Roth, a Jew whose father fled Nazi Germany, was accused in typical hyperbolic
fashion of engaging in “the de-legitimization of Judaism, the
basis of much anti-Semitism” (New York Sun), being “an ally
of the barbarians” and “reflexive Israel basher” (David
Horowitz), and resorting to a “slur about primitive Jewish bloodlust”
(Jonathan Rosenblum).
I do not underestimate the damage that such criticism risks doing to
the reputations of HRW and Roth. But I also know that no concession
to such intimidation can be justified, not if we are to search for the
truth or hope to defend the principal victims of violations of international
law, the civilian populations of poor and weak nations.

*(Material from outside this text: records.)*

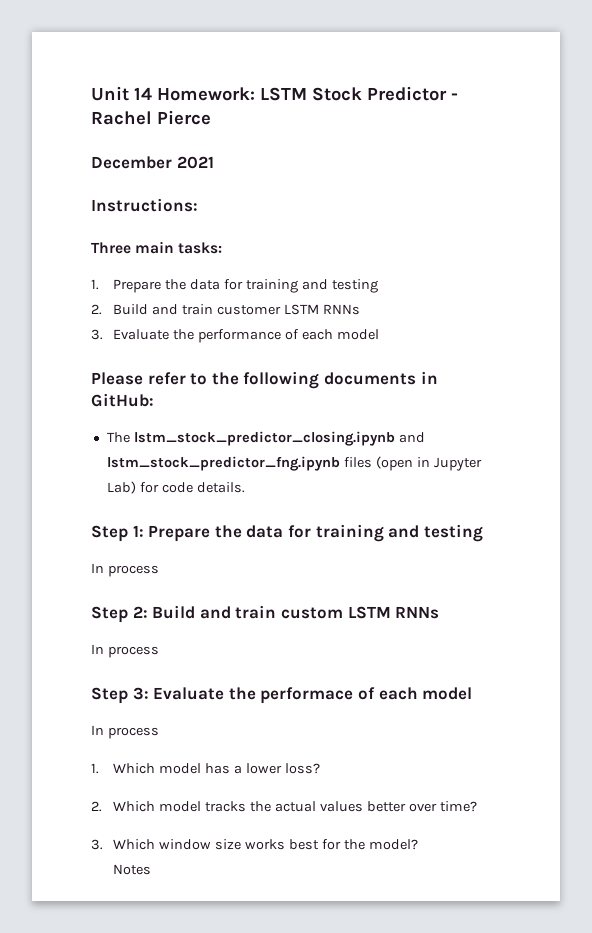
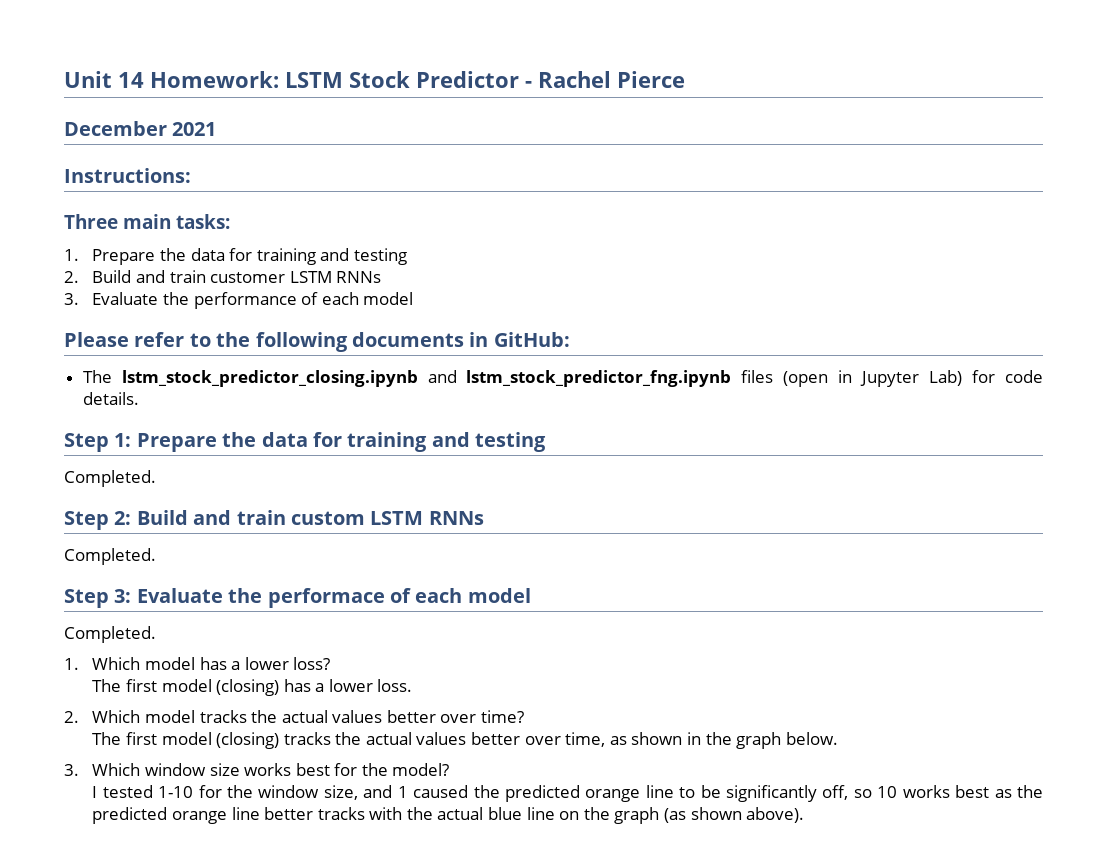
[91,563,159,577] In process -> [64,470,156,487] Completed.
[91,644,159,658] In process -> [64,548,156,565] Completed.
[91,725,159,739] In process -> [64,626,156,643] Completed.
(321, 768) none -> [92,679,413,696] // The first model (closing) has a lower loss.
(477, 806) none -> [92,732,838,749] // The first model (closing) tracks the actual values better over time, as shown in the graph below.
[113,864,152,875] Notes -> [92,785,1043,802] [92,807,805,824] I tested 1-10 for the window size, and 1 caused the predicted orange line to be significantly off, so 10 works best as the predicted orange line better tracks with the actual blue line on the graph (as shown above).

Name-calling, however distasteful, cannot justify HRW distorting its
findings to placate the Israel lobby. But that seems to be just what
is happening.
The most egregious example is to be found in a post-war interview between
the New York Times and a senior HRW researcher, Peter Bouckaert, about
a recent report, “Fatal strikes”, in which the organisation
provides evidence that Israel fired indiscriminately on Lebanese civilians
during the fighting.
Rather than concentrating on HRW’s findings of war crimes in Lebanon
-- the focus of the research -- Bouckaert digresses: “I mean,
it's perfectly clear that Hezbollah is directly targeting civilians,
and that their aim is to kill Israeli civilians. We don't accuse the
Israeli army of deliberately trying to kill civilians. Our accusation,
clearly stated in the report, is that the Israeli army is not taking
the necessary precautions to distinguish between civilian and military
targets. So, there is a difference in intent between the two sides.
At the same time, they are both violating the Geneva Convention.”
After an observation like that -- stuffed in a brief space with so many
double standrads -- HRW should not complain if one day it finds itself
short of friends prepared to come to its aid when next the likes of
Dershowitz batter it with the anti-Semitism canard. Those who indulge
in slurs (against Arabs) can hardly call on our sympathy when they themselves
are victims of the same kind of innuendo.
First, how does Bouckaert know that Israel’s failure to distinguish
between civilian and military targets was simply a technical failure,
a failure to take precautions, and not intentional? Was he or another
HRW researcher sitting in one of the military bunkers in northern Israel
when army planners pressed the button to unleash the missiles from their
spy drones? Was he sitting alongside the air force pilots as they circled
over Lebanon dropping their US-made bombs or tens of thousands of “cluster
munitions”, tiny land mines that are now sprinkled over a vast
area of south Lebanon? Did he have intimate conversations with the Israeli
chiefs of staff about their war strategy?
Of course not. He has no more idea than you or I what Israel’s
military planners and its politicians decided was necessary to achieve
their war goals. In fact, he does not even know what those goals were.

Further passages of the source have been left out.